Building statistical models

We saw in the previous chapter that scientists are interested in discovering something about a phenomenon that we assume actually exists (a 'real-world' phenomenon). These real-world phenomena can be anything from the behaviour of interest rates in the economic market to the behaviour of undergraduates at the end-of-exam party. Whatever the phenomenon we desire to explain, we collect data from the real world to test our hypotheses about that phenomenon. Testing these hypotheses involves building statistical models of the phenomenon of interest.

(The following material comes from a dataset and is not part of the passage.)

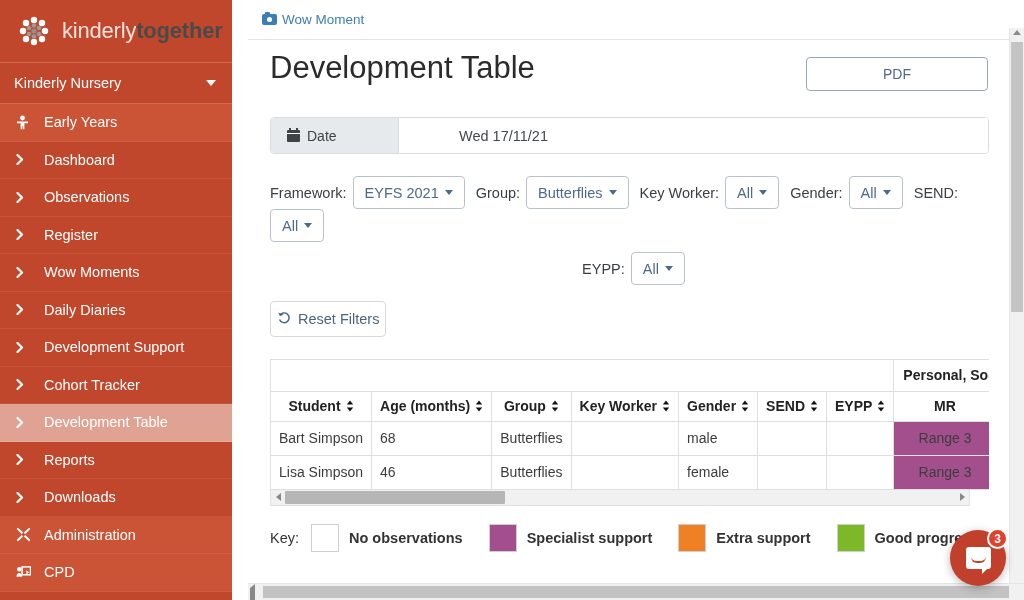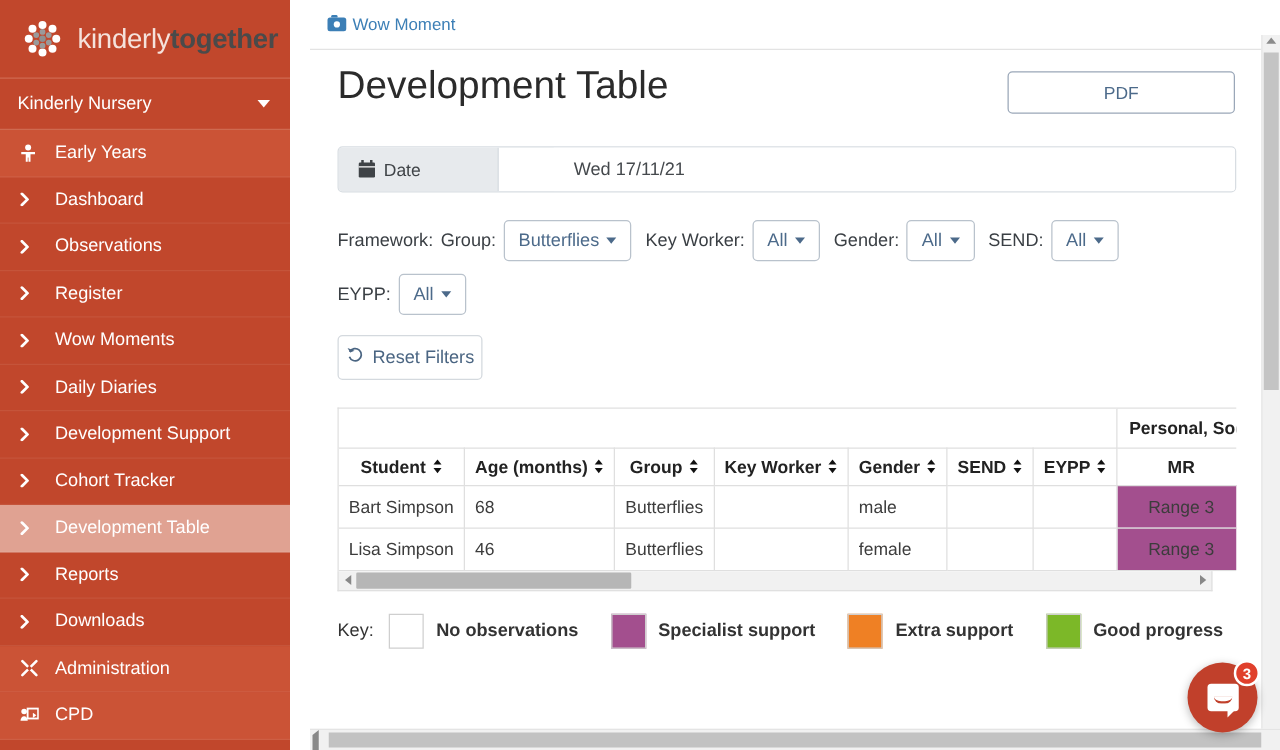"EYFS 2021" button.dd { html: none -> <button> <span>EYFS 2021</span> <span></span> </button> }
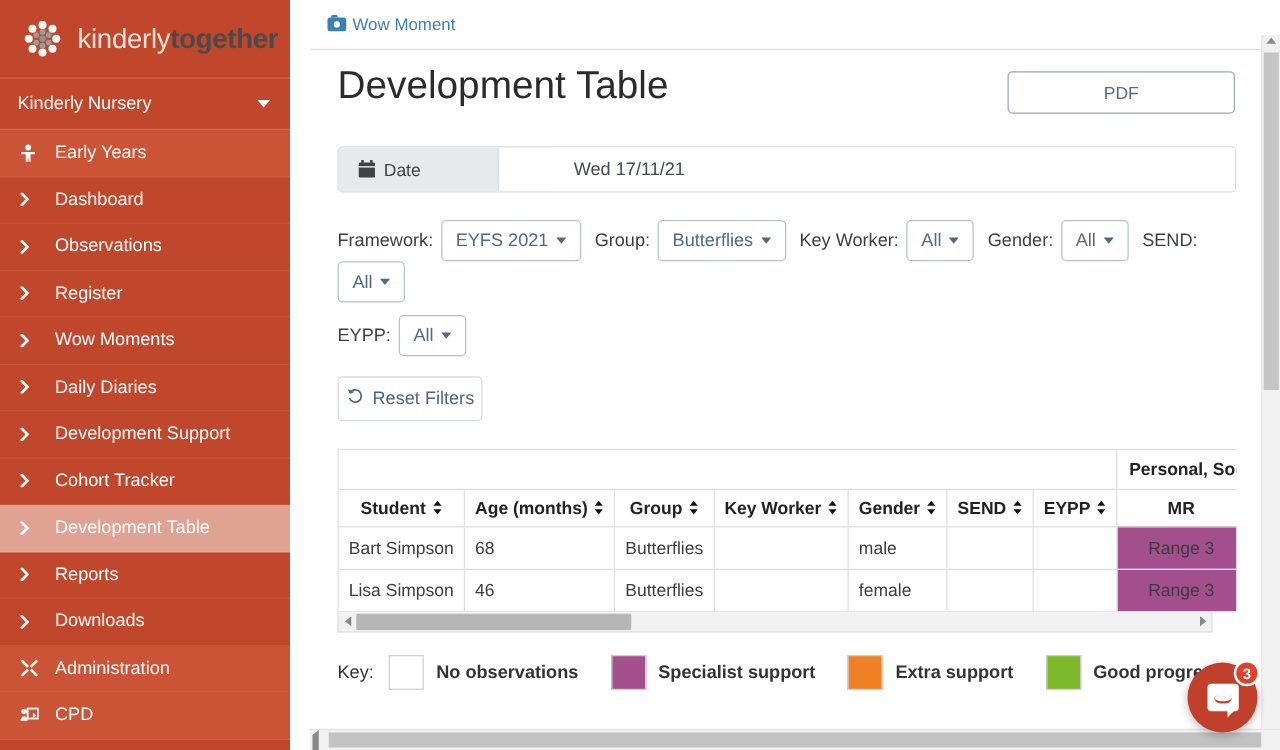"EYPP:" .filters-row2 { justify-content: none -> center }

Let's begin with an analogy. Imagine an engineer wishes to build a bridge across a river. That engineer would be pretty daft if she just built any old bridge, because it might fall down. Instead, the engineer collects data from the real world: she looks at existing bridges and sees from what materials they are made, their structure, size and so on (she might even collect data about whether these bridges are still standing). She uses this information to construct an idea of what her new bridge will be (this is a 'model'). It's expensive and impractical for her to build a full size version of her bridge, so she builds a scaled-down version. The model may differ from reality in several ways – it will be smaller for a start – but the engineer will try to build a model that best fits the situation of interest based on the data available. Once the model has been built, it can be used to predict things about the real world: for example, the engineer might test whether the bridge can withstand strong winds by placing the model in a wind tunnel. It is important that the model is an accurate representation of the real world or her conclusions based on the model can't be extrapolated to the real-world bridge.

Scientists do much the same: they build (statistical) models of real-world processes in an attempt to predict how these processes operate under certain conditions (see Jane Superbrain Box 2.1). Unlike engineers, we don't have access to the real-world situation and so we can only ever infer things about psychological, societal, biological or economic processes based upon the models we build. However, just like the engineer, we want our model to be as accurate as possible so that we can be confident that the predictions we make about the real world are also accurate; the statistical model we build must represent the data collected (the observed data) as closely as possible. The degree to which a statistical model represents the data collected is known as the fit of the model.

Figure 2.2 illustrates three models that an engineer might build to represent the real-world bridge that she wants to create. The first model is an excellent representation of the real-world situation and is said to be a good fit. If the engineer uses this model to make predictions about the real world then, because it so closely resembles reality, she can be confident that these predictions will be accurate. So, if the model collapses in a strong wind, then there is a good chance that the real bridge would collapse also. The second model has some similarities to the real world: the model includes some of the basic structural features, but there are some big differences too (e.g., the absence of one of the supporting towers). We might consider this model to have a moderate fit (i.e., there are some similarities to reality but also some important differences). If the engineer uses this model to make predictions about the real world then these predictions may be inaccurate or even catastrophic (e.g., the model predicts that the bridge will collapse in a strong wind, causing the real bridge to be closed down, creating 100-mile tailbacks with everyone stranded in the snow, all of which was unnecessary because the real bridge was perfectly safe – the model was a bad representation of reality). We can have some confidence, but not complete confidence, in predictions from this model. The final model is completely different to the real-world situation; it bears no structural similarities to the real bridge and is a poor fit. Any predictions based on this model are likely to be completely inaccurate. Extending this analogy to science, if our model is a poor fit of the observed data then the predictions we make from it will be equally poor.